Lo que sí ha cambiado es la propia Ishimura, ahora totalmente interconectada y que se puede explorar de punta a punta sin tiempos de carga. El tranvía sigue existiendo para viajar rápidamente entre secciones, pero el diseño de niveles otorga una mayor sensación de cohesión a todo el conjunto. Las fases de gravedad cero también han sido renovadas, con un control más directo y eficaz sobre el protagonista. Motive también ha implementado nuevos puzles y situaciones con dilemas terroríficos, como una sección donde hay que destinar la electricidad a mantener las luces encendidas o a mantener el flujo de aire, pero no ambos.
La mayor inclusión en cuanto a contenido es la implementación de dos misiones secundarias que ilustran las andanzas de dos personajes concretos (uno de ellos Nicole) durante la catástrofe inicial y que sirven para afianzar una narrativa que examina el poder corruptor de una secta que mantiene muchos paralelismos con la Iglesia de la Cienciología. Todos los personajes están más perfilados, sobre todo un Isaac que, en esta ocasión, habla y permite que el jugador atisbe su complicada relación con Nicole.
El Dead Space de 2008 ya era un juego puntero en su día. El salto de dos generaciones de consolas es notable (sobre todo en la iluminación, que es fantástica y permite crear unos claroscuros aterradores) pero no transformador. Si tuviera que adivinar, diría que las razones de este remake se centran en un intento de Motive por convencer a Electronic Arts de que son dignos herederos de una saga que quedó huérfana tras el cierre de Visceral Games en 2017. La producción ha sido muy ágil (dos años y medio, casi nada para los estándares actuales) y el resultado es encomiable. Es una recomendación obvia para los que no lo jugaron en su día, pero una compra más difícil de justificar para quienes sí lo hicieron.

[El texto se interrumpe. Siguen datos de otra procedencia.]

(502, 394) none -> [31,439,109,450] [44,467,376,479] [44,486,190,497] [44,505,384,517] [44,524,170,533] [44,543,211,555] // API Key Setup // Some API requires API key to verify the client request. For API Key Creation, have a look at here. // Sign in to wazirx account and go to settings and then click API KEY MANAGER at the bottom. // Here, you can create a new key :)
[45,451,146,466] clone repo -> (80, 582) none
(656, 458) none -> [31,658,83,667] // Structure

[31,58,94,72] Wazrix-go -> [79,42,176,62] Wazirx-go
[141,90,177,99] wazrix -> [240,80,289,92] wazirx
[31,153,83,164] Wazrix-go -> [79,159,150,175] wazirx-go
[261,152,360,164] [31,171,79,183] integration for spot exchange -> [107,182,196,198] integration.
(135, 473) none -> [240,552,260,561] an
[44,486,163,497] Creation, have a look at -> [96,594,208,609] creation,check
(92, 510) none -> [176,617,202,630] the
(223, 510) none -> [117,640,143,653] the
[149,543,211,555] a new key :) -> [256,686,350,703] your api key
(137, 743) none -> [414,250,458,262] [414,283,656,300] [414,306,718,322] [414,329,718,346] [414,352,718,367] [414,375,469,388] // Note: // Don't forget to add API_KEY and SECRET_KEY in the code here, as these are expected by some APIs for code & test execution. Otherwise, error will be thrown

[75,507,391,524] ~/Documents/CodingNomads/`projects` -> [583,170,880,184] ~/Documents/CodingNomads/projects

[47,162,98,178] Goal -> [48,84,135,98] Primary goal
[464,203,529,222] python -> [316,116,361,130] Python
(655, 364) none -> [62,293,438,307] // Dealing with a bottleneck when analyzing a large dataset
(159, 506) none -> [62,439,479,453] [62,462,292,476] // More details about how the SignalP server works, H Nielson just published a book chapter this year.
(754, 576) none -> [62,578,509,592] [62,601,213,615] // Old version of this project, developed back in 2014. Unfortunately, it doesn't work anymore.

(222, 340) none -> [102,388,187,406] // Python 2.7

Lo que sí que queda claro es que, en su competición directa con The Callisto Protocol (que salió hace apenas dos meses), Dead Space es infinitamente mejor en todos los aspectos y este remake no hace más que evidenciar hasta qué punto Glen Schofield y Striking Distance Studios erraron el tiro. Motive ha tenido la inteligencia suficiente como para no tocar lo fundamental y para expandir en los aspectos mejorables, ofreciendo un título más redondo. Ojalá sirva para convencer a Electronic Arts de que merecen llevar las riendas de la franquicia a nuevos horizontes.